The bulls then decided that they were going to move themselves.  Our big bull, Wooly Bully, hopped right over the fence and was helping himself to some grass.  Jon quickly went to get some more polywire so we could round him up.  Then our little bull, Boy George, decided it was time to kick up his heels and charge after Jon.  I am so thankful that bull decided to stop at the polywire, otherwise Jon could have been hurt. 

With some quick work, swearing, sweating and some running, we quickly got another DOUBLE polywire paddock around them.  And they were just as happy and content as ever.  Our fence hasn't been as charged as it should be, so that was another aggravating thing last night. 

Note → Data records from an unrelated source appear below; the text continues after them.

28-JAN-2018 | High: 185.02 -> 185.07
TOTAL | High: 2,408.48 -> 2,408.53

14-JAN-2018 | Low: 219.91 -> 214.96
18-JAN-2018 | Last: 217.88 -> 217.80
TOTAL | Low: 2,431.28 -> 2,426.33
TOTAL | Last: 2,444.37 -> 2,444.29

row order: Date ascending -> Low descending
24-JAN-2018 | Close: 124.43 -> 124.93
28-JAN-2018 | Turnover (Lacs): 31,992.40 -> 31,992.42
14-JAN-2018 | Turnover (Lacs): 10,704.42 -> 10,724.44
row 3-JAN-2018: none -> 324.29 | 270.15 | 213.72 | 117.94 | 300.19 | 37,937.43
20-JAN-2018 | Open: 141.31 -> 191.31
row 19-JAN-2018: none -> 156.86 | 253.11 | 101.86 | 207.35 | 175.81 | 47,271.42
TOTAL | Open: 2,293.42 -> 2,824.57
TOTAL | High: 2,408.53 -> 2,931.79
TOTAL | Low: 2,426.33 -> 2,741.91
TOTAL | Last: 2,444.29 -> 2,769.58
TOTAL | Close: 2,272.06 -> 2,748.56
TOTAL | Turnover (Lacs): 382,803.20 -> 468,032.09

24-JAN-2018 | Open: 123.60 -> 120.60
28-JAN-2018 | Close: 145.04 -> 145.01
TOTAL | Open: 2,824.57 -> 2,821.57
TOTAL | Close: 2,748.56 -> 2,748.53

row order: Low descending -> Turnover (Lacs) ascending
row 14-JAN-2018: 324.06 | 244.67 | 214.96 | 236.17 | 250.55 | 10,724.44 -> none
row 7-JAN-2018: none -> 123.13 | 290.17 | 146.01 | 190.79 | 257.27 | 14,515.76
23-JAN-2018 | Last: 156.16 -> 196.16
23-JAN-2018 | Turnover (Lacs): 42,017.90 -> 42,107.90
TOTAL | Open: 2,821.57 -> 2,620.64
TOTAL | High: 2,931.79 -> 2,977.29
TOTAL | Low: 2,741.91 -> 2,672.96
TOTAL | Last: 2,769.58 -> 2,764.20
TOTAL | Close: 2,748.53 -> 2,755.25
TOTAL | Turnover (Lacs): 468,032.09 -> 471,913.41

What's the soul crushing part?  The fact that no matter how prepared you are with animals, they will find a way to destroy what you've set up.  The cows got out AGAIN last night and we just left them. Sometimes you just have to call it a day.  It also sucks to see your husband put his head down on the four wheeler in a defeat.  THAT my friends is the soul crushing part.

What's the uplifting part?  A thunderstorm rolled in last night cooling us off.  We were able to get all the animals secure and not a couple minutes later it broke loose.  Sitting on the porch, watching the thunderstorm, while my husband is in his underwear and I'm wearing his work pants....now that's uplifting.  (May I remind you that I'm four months pregnant and if you want to see a crabby lady, just try and squeeze me into my old work pants.  It's just not happening.  So, I wear Jon's!) 

I once described farming as a roller coaster.  In town, your life can also be a roller coaster, but on the farm the highs are much higher and the lows are far lower than you can imagine.  But somehow we dig deep and carry on.

I always like to imagine what God's thinking at that point in time, when my husband is swearing at the cows and all I want to do is take my hot sweaty pants off.  I imagine it goes likes this..."Okay kids, you've had enough.  Here comes a thunderstorm to cool you off since I know you don't have air conditioning.  Sit down, relax and enjoy the show.  And for goodness sake, before you go to bed go turn the generator on...you numbskulls are about to run out of power."

God has such a great sense of humor...

Lisa  – (June 20, 2011 at 5:28 PM)  

Not only are you facing difficulties with the livestock but also with your living situation. You are both doing a terrific job!!! Keep up the good work!!!